If you ignore the failings of tracks such as the dull 'Just Drive' and the super-kitsch 'Unbreakable', In Some Way, Shape or Form has gained in equal measure to what it has lost. The spontaneity is certainly meeker and the flair faltering, but there is a reliability and a force to the bulk of the record so that it bulges with rock enough to really enjoy. Of course, a band that once had a level of freshness in their veins adopting a more driven, focused and familiar sound is suitably mourned, but we can't allow ourselves to make the mistake that so many Fairweather Fans (excuse the crudeness of the term) will: a band becoming less niche isn't tantamount to a band regressing. Opting for a broader sound is to commit to the challenge of creating a different kind of album where the quality has to be higher in order to stand out amongst the crowd. It can be a challenge set by a band to live up to their influences and do a tried and tested formula well.

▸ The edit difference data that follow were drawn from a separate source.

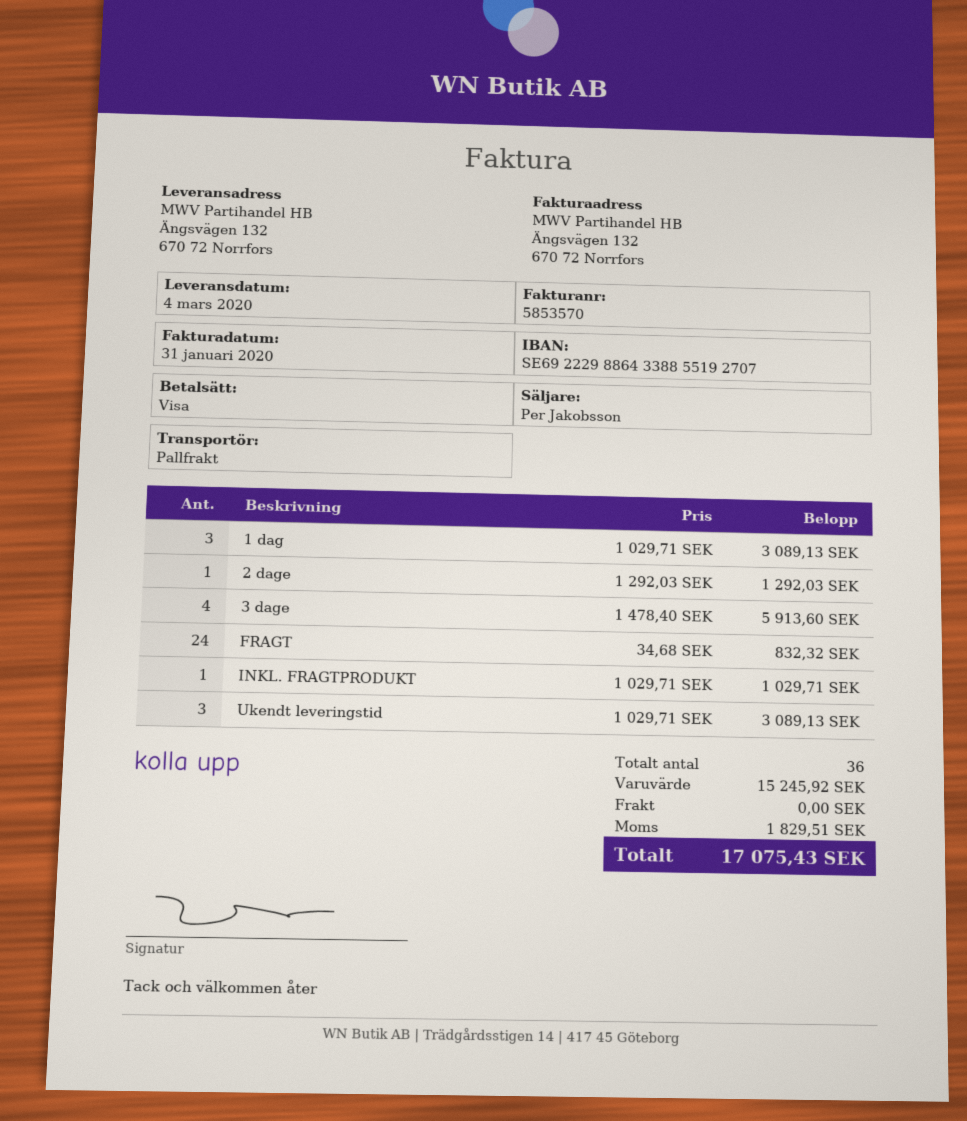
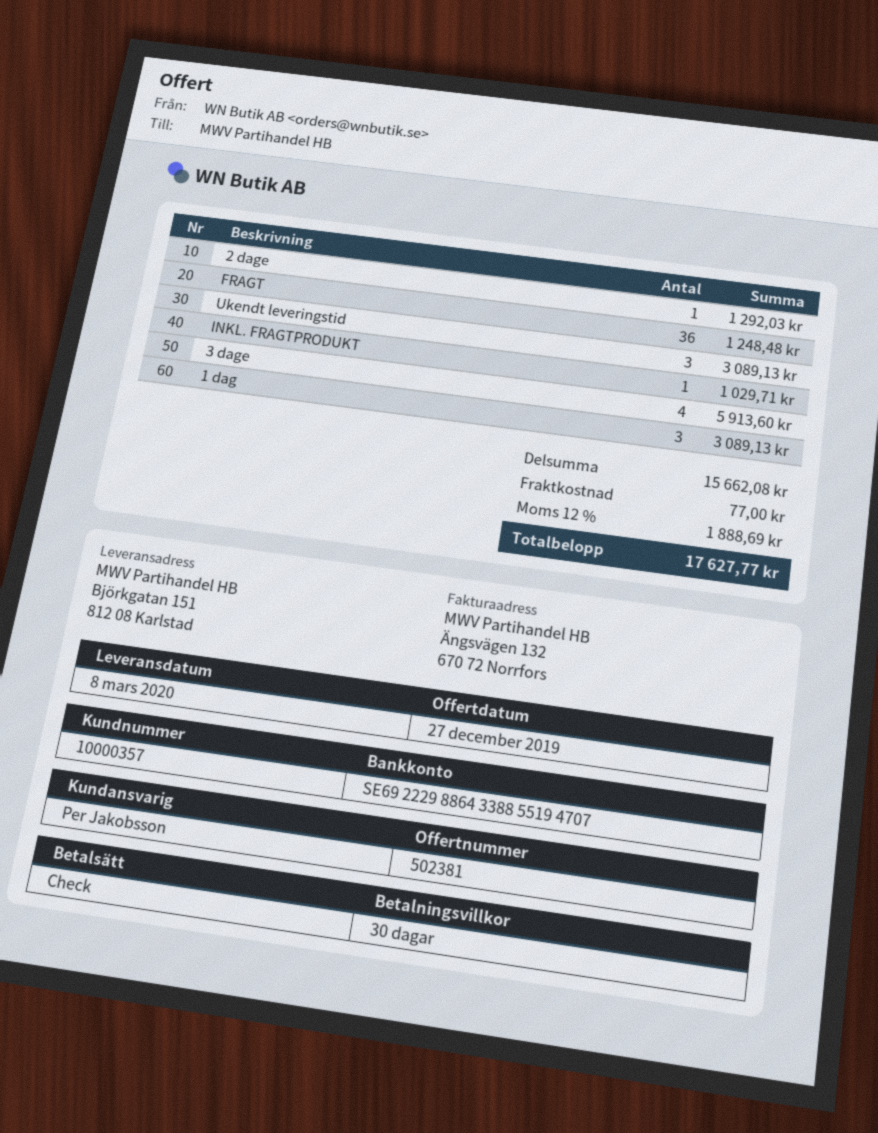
delivery date: 2020-03-04 -> 2020-03-08
payment method: Visa -> cheque
bank account: SE6922298864338855192707 -> SE6922298864338855194707
ship to: Ängsvägen 132, 670 72 Norrfors -> Björkgatan 151, 812 08 Karlstad
FRAGT: 24 for 832.32 -> 36 for 1248.48
subtotal: 15245.92 -> 15662.08
shipping: 0.00 -> 77.00
tax: 1829.51 -> 1888.69
total: 17075.43 -> 17627.77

The question, of course, is whether the quality of the record really does pass the test. Certainly, this is no masterpiece. Neither does it shine as brightly as the band's previous efforts, considering the saturation of the genre, (a precious stone's reflected light seems dimmer in a handful of gems). Instead, what we have here is a good, solid, rock album that's certainly worthy of Four Year Strong's song writing talents.
Sorry if this is a little long. I just wanted to get my thoughts out because I've been really enjoying this album.
I mostly agree with the staff review that was posted a while ago but there were some points where I disagreed enough to make writing this worth while. Most notably, I think Stuck In the Middle is the best song FYS have written and is a contender for my song of the year.